August 31, 2005
Bush Job Rating and 2006 Turnout
While MP and his family were enjoying time off at their undisclosed location, Mickey Kaus raised several questions about the Bush job rating, particularly as measured by the Rasmussen Reports automated tracking survey. The most intriguing was this one:
According to the Rasmussen robo-poll, 43% of Americans approve of how Bush is doing his job, while 55% disapprove. But what's really striking is that the disapprovers disapprove much more vehemently than the approvers approve--41% of those surveyed "strongly disapproved" of Bush, while only 21% "strongly approve." Doesn't this imbalance of fervor mean something in low-turnout elections, such as the upcoming 2006 mid-terms? Specifically, doesn't it mean the anti-Bush forces should do very well in 2006, in a mirror-reversal of the 1994 mid-terms?
[Note: as of 8/31, Rasmussen shows 34% strongly disapproving Bush's performance and 25% strongly approving].
The answer is a bit murky. The Democrats may ultimately gain a turnout advantage in 2006, but MP is not sure this result supports that argument.
There are two issues here. The first is the long term decline in President Bush's overall job rating since January, evident in surveys conducted by every public pollster except, ironically, Rasmussen.** MP commented on this trend earlier in the month. Since then, Gallup, Harris, ARG and now ABC/Washington Post have reported their lowest ever job ratings for the president (links via RCP).

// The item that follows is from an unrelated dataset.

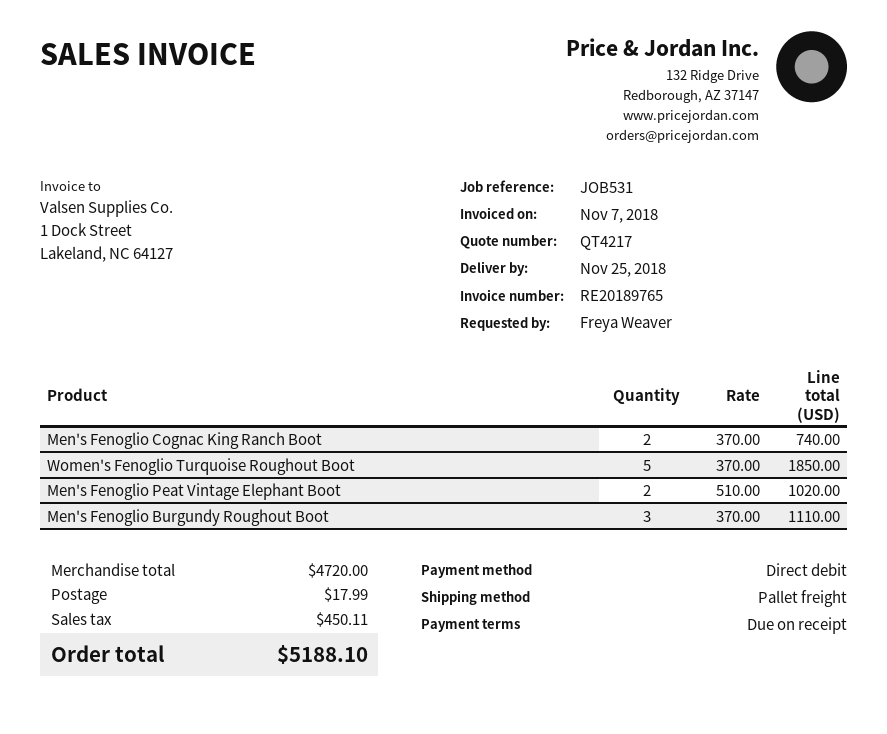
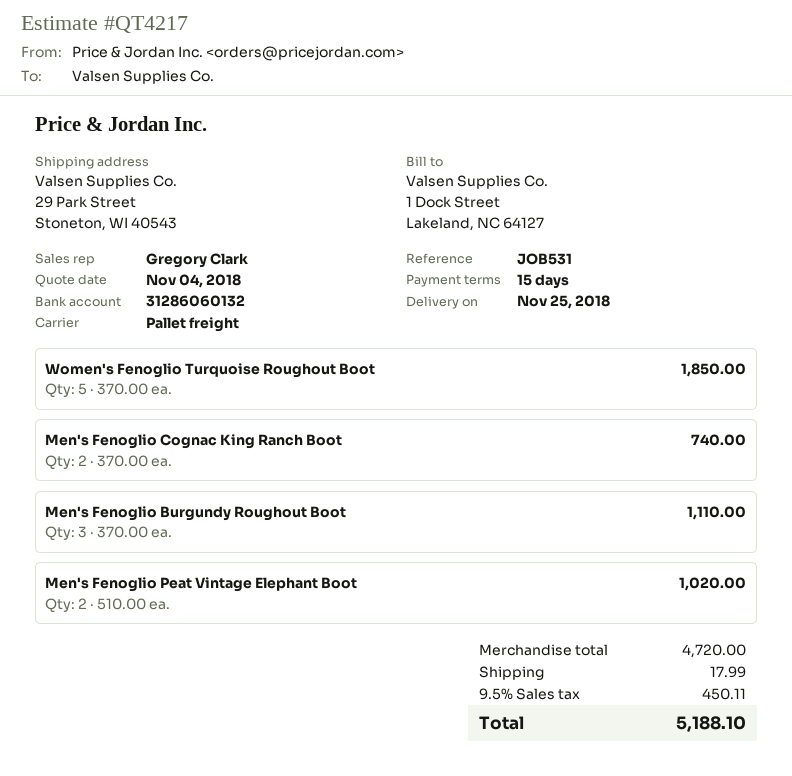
payment terms: on receipt -> 15 days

This trend is certainly not welcome news for the Republicans, as it represents a significant decline in support for the president since the election. Obviously, a shift of that magnitude in vote preference last November would have put John Kerry in the White House. If this trend persists, it does not portend well for the Republicans.
The issue Kaus raises is a bit different but more intriguing: Does the Rasmussen result, which continues to show more strong disapproval of the president than strong approval, suggest a potential turnout advantage for Democrats in 2006?

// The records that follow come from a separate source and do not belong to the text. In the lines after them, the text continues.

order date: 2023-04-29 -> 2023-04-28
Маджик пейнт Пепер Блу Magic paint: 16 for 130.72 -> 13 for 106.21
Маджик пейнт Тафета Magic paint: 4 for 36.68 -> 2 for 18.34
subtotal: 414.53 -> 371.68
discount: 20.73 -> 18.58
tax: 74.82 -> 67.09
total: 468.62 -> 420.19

The answer, unfortunately, is cloudy. To get it, we need to check two things:
First, do other surveys confirm the Rasmussen result? The answer appears to be yes, but the answer was not as easy to find as MP assumed. While pollsters typically use follow-up probes to measure intensity of opinion ("do you feel strongly about that?"), very few probe intensity on the standard presidential job approval rating question. Most simply ask whether respondents "approve" or "disapprove" and leave it at that.
There are a few exceptions. Other than Rasmussen, the exceptions that MP can find include the Westhill/Hotline poll, Harris and Zogby:
- The Westhill/Hotline poll asks a question similar to Rasmussen's. In July, they found 23% strong approval and 34% strong disapproval of the President Bush.
- Zogby asks the job approval question with different answer categories: excellent, good, fair or poor. In survey conducted at the end of July, they reported 19% who gave President Bush an "excellent" rating vs. 28% who rated the president's rating as "poor."
- Harris also uses the excellent, good, fair or poor scale. In their most recent August telephone survey sponsored by the Wall Street Journal, they reported 13% of Americans rating the president's performance as excellent, 34% rating it poor. Their June survey showed similar results.
Thus, at least two other surveys confirm the Rasmussen finding that more Americans express a strongly negative view of his job performance than a strongly positive view.
The second issue: Were these results different just before the elections last year? That one is harder to answer. While Bush's ratings are certainly lower, the strongly negative opinions appear to have been more frequent than strongly positive opinions even in the midst of the 2004 elections:
- Rasmussen's free website provides only the current result for the four-category job rating. I have requested pre-election results from Rasmussen directly but have not yet received a response.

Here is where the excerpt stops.